No, Vince, that was the reason you gave me as far as why your marriage failed, but now that I’ve experienced you, it’s not that you didn’t make plans. I wish that was all. It’s that you are disconnected and could not give a damn about how your actions impacted me or anyone else for that matter. You chose not to want to give up your way of lying because it’s too painful to look at yourself and try and become a better person. You failed us because you chose to. You failed us because you gaslighted me over and over again and tried to make me feel bad for wanting a normal relationship. You pretended I was special and I believed you because I never imagined someone was as evil as you. I never imagined that everything positive you told me about me was someday going to be put down and made fun of. Planning. No. After you assaulted me you were a monster, and treated me worse than you had when we were together. You were cruel, heartless and chose to justify your actions and behavior, as you always had in the past. You chose to not take my PTSD serious because you didn’t want to believe it was real or knowing I had it you chose to do things you knew were going to trigger me. Maybe you wanted to push me over the edge. You actions left me wanting to die. Do you remember hanging up on me after I told you I wanted to kill myself because it was going to be the only way people were going to know what a monster you are, and expose your secrets. Remember your response? You hung up, and when I called back you said you were angry because you couldn’t believe I wanted to hurt you. Do you remember telling me to kill myself and put you out of your misery. That’s who you are.

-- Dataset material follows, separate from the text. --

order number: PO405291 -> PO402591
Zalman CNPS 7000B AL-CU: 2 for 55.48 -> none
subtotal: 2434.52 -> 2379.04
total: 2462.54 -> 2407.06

I use to be excited about life and living, and you destroyed me. Go to a forensic psychiatrist and have yourself examined by a real professional – you are disordered, disconnected, and lack empathy. Instead of being truthful, you chose to lie to the therapists you began to see. You lied to them because you needed a new supplier, and they believed your act, and once again you were back in your fantasy world of being a misunderstood nice guy. You got people reacting the way you needed, and it wasn’t long before your ego was inflated.

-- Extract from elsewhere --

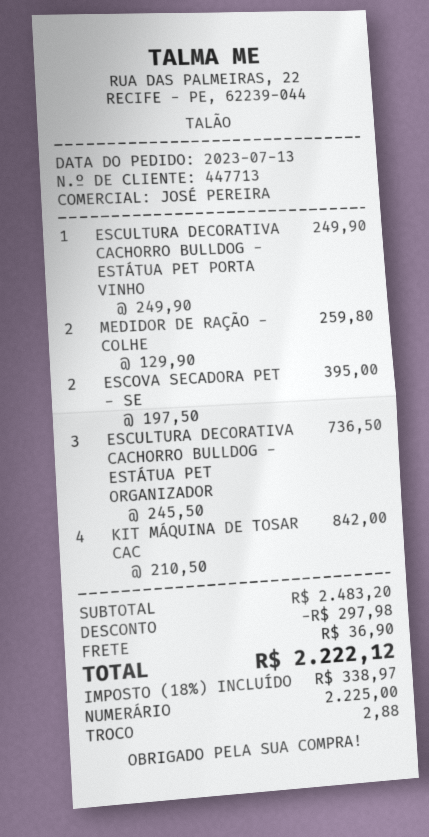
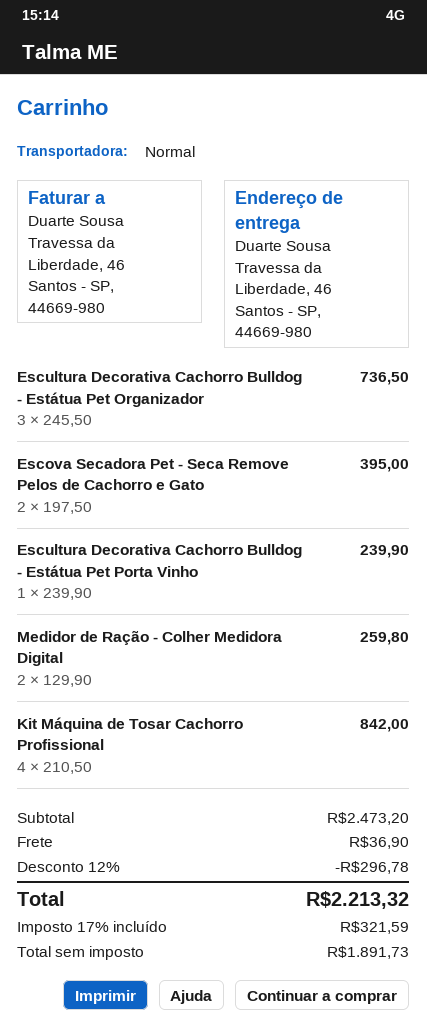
ESCULTURA DECORATIVA CACHORRO BULLDOG - ESTÁTUA PET PORTA VINHO: 1 x 249.90 = 249.90 -> 1 x 239.90 = 239.90
subtotal: 2483.20 -> 2473.20
discount: 297.98 -> 296.78
tax: 18% = 338.97 -> 17% = 321.59
total: 2222.12 -> 2213.32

Yes, I’m angry, but I have a right to be because of what you did. You never ever said you were sorry about anything. Never had remorse for attacking me, causing the injuries that you did, and if that wasn’t enough, you went on to tell me the horrible things that you did. I’m angry because you lied to me from the beginning and by the time I found out it was too late. I was already your victim. You say you are sad most of the time. No you’re not. That’s just you, playing with me again. You expect me to respond, but there’s no way am I going to do something that will get me in legal trouble because that’s what you want, and you always do what you want. Facts are that If you were that much in love, you would have treated me better when we were together because god knows you had chance after chance. You would have been protective instead of getting off on humiliating me, a trait your mother passed on to you, and one you passed down to your oldest. No, there’s not an ounce of compassion or empathy in neither of you, and just because you say it doesn’t mean it’s reality.
If you love me as much as you say you do, you would have integrity. Instead, you are played with my fragile state, said one thing to my face, and did another behind my back. Your actions screamed over and over and over that you didn’t and don’t give a damn.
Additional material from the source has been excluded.